The first group supported by the partnership which is was “Woman in Mind”, a local group consisting of 15 socially isolated women living with a number of health issues including depression and anxiety. This isolation left many unable to leave their own homes.
Members of the group were also coping with additional health concerns including migraine and Fibromyalgia, a long-term condition causing pain all over the body. To treat their illnesses, the women were prescribed a number of medicines; however many were disillusioned and at times suspicious of their medication and as a consequence were often choosing not to take their medication as recommended.
In an attempt to improve the group’s health, trust and confidence issues; Eamon and Sharon Dickson, Senior Manager with YMCA devised a programme looking at their medication, emotional health, well-being, diet and exercise. The approach consisted of 1-1 support, group work, information sessions and peer support. Delivered in an informal and interactive way, this user-driven programme set about improving health outcomes by destroying myths about medication and encouraging concordance through the involvement of the group in decision-making to improve their compliance with medical advice.

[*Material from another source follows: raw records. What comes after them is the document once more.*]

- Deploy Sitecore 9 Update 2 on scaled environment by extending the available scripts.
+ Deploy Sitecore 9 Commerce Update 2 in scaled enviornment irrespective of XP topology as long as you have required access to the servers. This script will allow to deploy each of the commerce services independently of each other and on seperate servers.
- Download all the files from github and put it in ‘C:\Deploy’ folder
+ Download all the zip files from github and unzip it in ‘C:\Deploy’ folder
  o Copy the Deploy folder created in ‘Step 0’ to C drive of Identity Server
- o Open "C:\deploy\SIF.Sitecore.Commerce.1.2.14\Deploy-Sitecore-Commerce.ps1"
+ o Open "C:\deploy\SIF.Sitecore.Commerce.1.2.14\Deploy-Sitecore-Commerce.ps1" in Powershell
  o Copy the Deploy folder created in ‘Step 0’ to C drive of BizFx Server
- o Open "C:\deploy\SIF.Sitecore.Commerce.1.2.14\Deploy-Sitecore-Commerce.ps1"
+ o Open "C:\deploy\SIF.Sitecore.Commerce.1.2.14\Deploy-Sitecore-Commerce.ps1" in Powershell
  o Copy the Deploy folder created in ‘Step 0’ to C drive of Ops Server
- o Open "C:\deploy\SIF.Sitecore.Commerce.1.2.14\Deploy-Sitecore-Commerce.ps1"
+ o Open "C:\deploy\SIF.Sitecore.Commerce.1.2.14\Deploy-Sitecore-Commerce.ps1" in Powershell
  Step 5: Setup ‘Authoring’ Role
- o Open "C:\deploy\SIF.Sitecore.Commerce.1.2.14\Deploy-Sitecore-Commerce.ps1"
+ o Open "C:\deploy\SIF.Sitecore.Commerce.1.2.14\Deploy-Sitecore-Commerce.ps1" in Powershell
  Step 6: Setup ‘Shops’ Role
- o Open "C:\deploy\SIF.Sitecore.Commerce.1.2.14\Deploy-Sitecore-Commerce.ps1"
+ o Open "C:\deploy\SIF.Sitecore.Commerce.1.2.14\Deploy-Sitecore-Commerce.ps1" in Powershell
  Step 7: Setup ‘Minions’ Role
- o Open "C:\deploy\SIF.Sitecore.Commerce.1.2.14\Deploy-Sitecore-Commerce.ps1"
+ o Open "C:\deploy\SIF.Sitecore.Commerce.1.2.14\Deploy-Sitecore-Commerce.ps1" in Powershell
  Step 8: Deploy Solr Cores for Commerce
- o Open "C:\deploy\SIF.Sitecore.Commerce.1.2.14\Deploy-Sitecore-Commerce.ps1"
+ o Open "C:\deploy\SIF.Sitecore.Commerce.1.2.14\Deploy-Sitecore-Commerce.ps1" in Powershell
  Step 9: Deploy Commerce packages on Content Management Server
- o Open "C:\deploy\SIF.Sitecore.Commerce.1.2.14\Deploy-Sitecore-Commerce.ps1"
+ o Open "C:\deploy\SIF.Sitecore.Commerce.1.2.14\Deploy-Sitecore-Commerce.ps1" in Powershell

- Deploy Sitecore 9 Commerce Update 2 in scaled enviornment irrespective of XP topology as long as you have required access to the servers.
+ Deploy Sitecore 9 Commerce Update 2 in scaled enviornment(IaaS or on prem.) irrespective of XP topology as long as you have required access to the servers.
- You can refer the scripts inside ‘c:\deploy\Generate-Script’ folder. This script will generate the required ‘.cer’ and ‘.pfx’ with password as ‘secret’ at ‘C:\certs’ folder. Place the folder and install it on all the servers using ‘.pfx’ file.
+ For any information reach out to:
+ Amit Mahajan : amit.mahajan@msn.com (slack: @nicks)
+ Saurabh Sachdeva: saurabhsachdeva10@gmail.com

By participating in the project the women’s confidence increased, they are more independent and have developed a deeper understanding of their medicines and the reasons for taking them. The role of the community pharmacist was also highlighted and the group members felt that they were more inclined to visit a community pharmacy to find out more about pharmacy services including:
• Minor ailments
• Smoking Cessation Service
• Health checks such as blood pressure and BMI
• Medicine Use Reviews (MURs)
Sharon Dickson, explained the difference the partnership has made to the group, “There has been fantastic progress made, we are at now a point at which the women are running the programme. They now feel suitably empowered to do so and the social isolation they previously experienced has diminished. When the project first started, it was a very different story with many of the women feeling unable to leave the house. Now they see the group as a lifeline which has provided structure to their lives and has given them the opportunity to take control of different aspects of their life – be that their medication or diet and lifestyle.”
Discussing some of the outcomes of the partnership in terms of his role as a community pharmacist, Eamon said,
“I definitely feel that I have a better knowledge of vulnerable groups in our community. I’m now in a position to empathise and understand some of the barriers to healthcare which exist, such as lack of understanding and mistrust of their medicines. Previously members of the group wouldn’t have always taken their medication as they were anxious about the side-effects. I was able to explain how their medicines worked, the benefits and the reasoning behind taking them. With this better understanding they started to take their medication properly, which means better patient outcomes, less medicine wastage and fewer trips to the GP to discuss their anxiety about their tablets.”